1. LLM Configuration

Configuration for the LLM service used for memory extraction, Agentic retrieval, and Q&A generation.

Variable Required Description Example
LLM_PROVIDER Yes LLM provider, usually set to openai for compatibility with OpenAI SDK format openai
LLM_MODEL Yes Model name. Evaluation recommends gpt-4o-mini, Demo can use cost-effective models like x-ai/grok-4-fast gpt-4o-mini
LLM_BASE_URL Yes API base URL, supports compatible interfaces like OpenRouter, DeepSeek https://openrouter.ai/api/v1
LLM_API_KEY Yes Your API key sk-or-v1-xxxx
LLM_TEMPERATURE No Generation temperature, lower values recommended for stable output 0.3
LLM_MAX_TOKENS No Maximum generation tokens 32768

2. Vectorize Service Configuration

Configuration for converting text to vectors (Embeddings), supporting DeepInfra and vLLM.

Variable Required Description Example
VECTORIZE_PROVIDER Yes Provider options: deepinfra, vllm deepinfra
VECTORIZE_API_KEY Yes* API Key (Required for DeepInfra, Optional for vLLM) xxxxx
VECTORIZE_BASE_URL Yes Service URL https://api.deepinfra.com/v1/openai
VECTORIZE_MODEL Yes Model name, must match the server-side name Qwen/Qwen3-Embedding-4B
VECTORIZE_DIMENSIONS No Vector dimensions.
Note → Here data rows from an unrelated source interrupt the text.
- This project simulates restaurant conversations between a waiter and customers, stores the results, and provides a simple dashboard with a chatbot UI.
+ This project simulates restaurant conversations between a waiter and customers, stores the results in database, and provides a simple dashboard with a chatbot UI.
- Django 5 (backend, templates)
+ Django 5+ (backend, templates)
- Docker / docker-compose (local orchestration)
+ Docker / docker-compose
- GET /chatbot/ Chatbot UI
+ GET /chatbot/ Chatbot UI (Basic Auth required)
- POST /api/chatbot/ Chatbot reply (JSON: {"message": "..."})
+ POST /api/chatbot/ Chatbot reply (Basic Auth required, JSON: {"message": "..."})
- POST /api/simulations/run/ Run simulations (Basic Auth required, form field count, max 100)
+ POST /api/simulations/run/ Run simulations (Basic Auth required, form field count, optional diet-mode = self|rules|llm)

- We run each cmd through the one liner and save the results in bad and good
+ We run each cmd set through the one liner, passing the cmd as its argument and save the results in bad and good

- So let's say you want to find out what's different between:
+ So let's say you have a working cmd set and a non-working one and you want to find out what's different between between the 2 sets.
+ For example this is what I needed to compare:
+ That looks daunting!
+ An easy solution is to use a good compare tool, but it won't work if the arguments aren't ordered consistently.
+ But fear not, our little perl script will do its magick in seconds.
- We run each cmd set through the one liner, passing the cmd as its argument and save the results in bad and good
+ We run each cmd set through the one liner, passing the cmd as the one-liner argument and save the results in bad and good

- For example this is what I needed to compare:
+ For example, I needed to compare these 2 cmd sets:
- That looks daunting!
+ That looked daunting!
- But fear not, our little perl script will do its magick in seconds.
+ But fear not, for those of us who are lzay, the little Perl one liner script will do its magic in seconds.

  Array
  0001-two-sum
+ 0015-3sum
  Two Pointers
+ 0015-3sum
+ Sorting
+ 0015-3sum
Set to 0 if vLLM doesn't support this parameter, otherwise keep model dimensions (e.g., 1024) 1024

Advanced Settings:

  • VECTORIZE_TIMEOUT: Request timeout (seconds)
  • VECTORIZE_MAX_RETRIES: Maximum retry attempts
  • VECTORIZE_BATCH_SIZE: Batch size
  • VECTORIZE_MAX_CONCURRENT: Maximum concurrent requests
  • VECTORIZE_ENCODING_FORMAT: Encoding format, usually float

3. Rerank Service Configuration

Configuration for re-ranking retrieval results to improve relevance.

Variable Required Description Example
RERANK_PROVIDER Yes Provider options: deepinfra, vllm deepinfra
RERANK_API_KEY Yes* API Key xxxxx
RERANK_BASE_URL Yes Service URL https://api.deepinfra.com/v1/inference
RERANK_MODEL Yes Model name Qwen/Qwen3-Reranker-4B

Advanced Settings:

  • RERANK_TIMEOUT: Timeout (seconds)
  • RERANK_BATCH_SIZE: Batch size
  • RERANK_MAX_CONCURRENT: Maximum concurrent requests

4. Database Configuration

EverMemOS relies on multiple database services, typically started via Docker Compose.

Redis

Used for caching and distributed locks.

  • REDIS_HOST: Host address (default localhost)
  • REDIS_PORT: Port (default 6379)
  • REDIS_DB: Database index (default 8)

MongoDB

Primary database, stores memory cells, profiles, and conversation records.

  • MONGODB_HOST: Host address (default localhost)
  • MONGODB_PORT: Port (default 27017)
  • MONGODB_USERNAME: Username (default admin)
  • MONGODB_PASSWORD: Password (default memsys123)
  • MONGODB_DATABASE: Database name (default memsys)

Elasticsearch

Used for keyword retrieval (BM25).

  • ES_HOSTS: Service address (default http://localhost:19200)
  • SELF_ES_INDEX_NS: Index namespace (default memsys)

Milvus

Vector database, used for semantic retrieval.

  • MILVUS_HOST: Host address (default localhost)
  • MILVUS_PORT: Port (default 19530)
  • SELF_MILVUS_COLLECTION_NS: Collection namespace (default memsys)

5. Other Configuration

API Server

  • API_BASE_URL: Base URL for V1 API, used for client connections (default http://localhost:1995)

Environment & Logging

  • LOG_LEVEL: Log level (INFO, DEBUG, WARNING, ERROR)
  • ENV: Environment identifier (dev, prod)
  • MEMORY_LANGUAGE: Primary system language (zh, en)

Configuration Examples

1. Using DeepInfra (Recommended)

VECTORIZE_PROVIDER=deepinfra
VECTORIZE_API_KEY=your_key_here
VECTORIZE_BASE_URL=https://api.deepinfra.com/v1/openai
VECTORIZE_MODEL=Qwen/Qwen3-Embedding-4B

RERANK_PROVIDER=deepinfra
RERANK_API_KEY=your_key_here
RERANK_BASE_URL=https://api.deepinfra.com/v1/inference
RERANK_MODEL=Qwen/Qwen3-Reranker-4B

2. Using Local vLLM

VECTORIZE_PROVIDER=vllm
VECTORIZE_API_KEY=none
VECTORIZE_BASE_URL=http://localhost:8000/v1
VECTORIZE_MODEL=Qwen3-Embedding-4B
VECTORIZE_DIMENSIONS=0  # vLLM sometimes requires disabling this parameter

RERANK_PROVIDER=vllm
RERANK_API_KEY=none
RERANK_BASE_URL=http://localhost:12000/score
RERANK_MODEL=Qwen3-Reranker-4B

ℹ️ vLLM Deployment Tips:

  • Embedding Models (Supported since v0.4.0+):
    vllm serve Qwen/Qwen3-Embedding-4B --task embed --trust-remote-code
  • Reward/Reranker Models (See vLLM PR #19260 for details):
    vllm serve Qwen/Qwen3-Reranker-4B --task reward --trust-remote-code
    Note: Use --task reward for Reranker models.